---- Record extracts
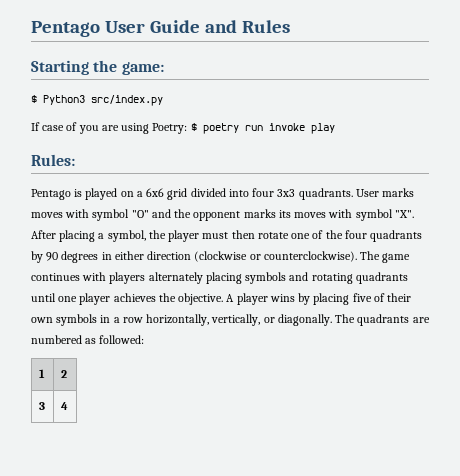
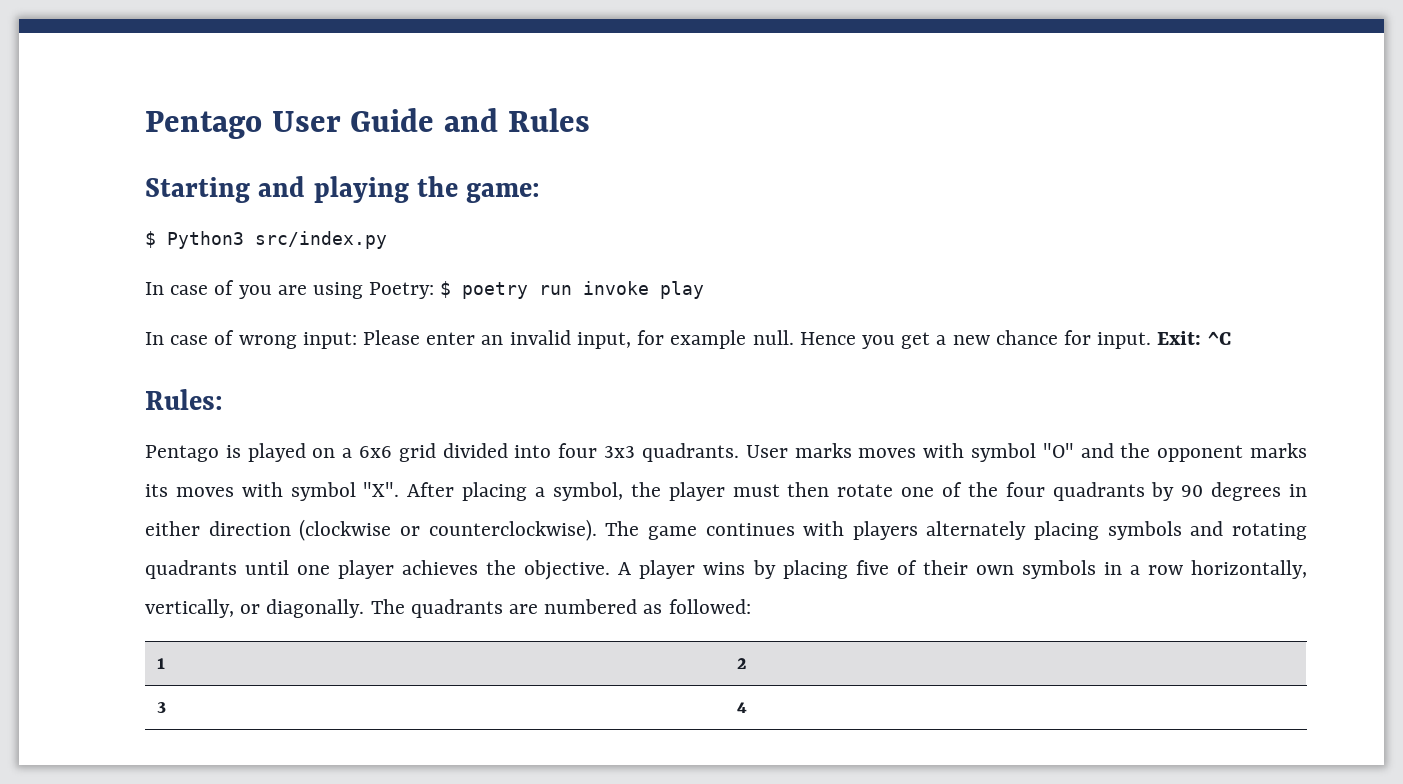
- Starting the game:
+ Starting and playing the game:
- If case of you are using Poetry: $ poetry run invoke play
+ In case of you are using Poetry: $ poetry run invoke play
+ In case of wrong input: Please enter an invalid input, for example null. Hence you get a new chance for input. Exit: ^C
--------
## What the task asks:
Would you return the records exactly as written, minus any image?

## Expected answer:
- Starting the game:
+ Starting and playing the game:
- If case of you are using Poetry: $ poetry run invoke play
+ In case of you are using Poetry: $ poetry run invoke play
+ In case of wrong input: Please enter an invalid input, for example null. Hence you get a new chance for input. Exit: ^C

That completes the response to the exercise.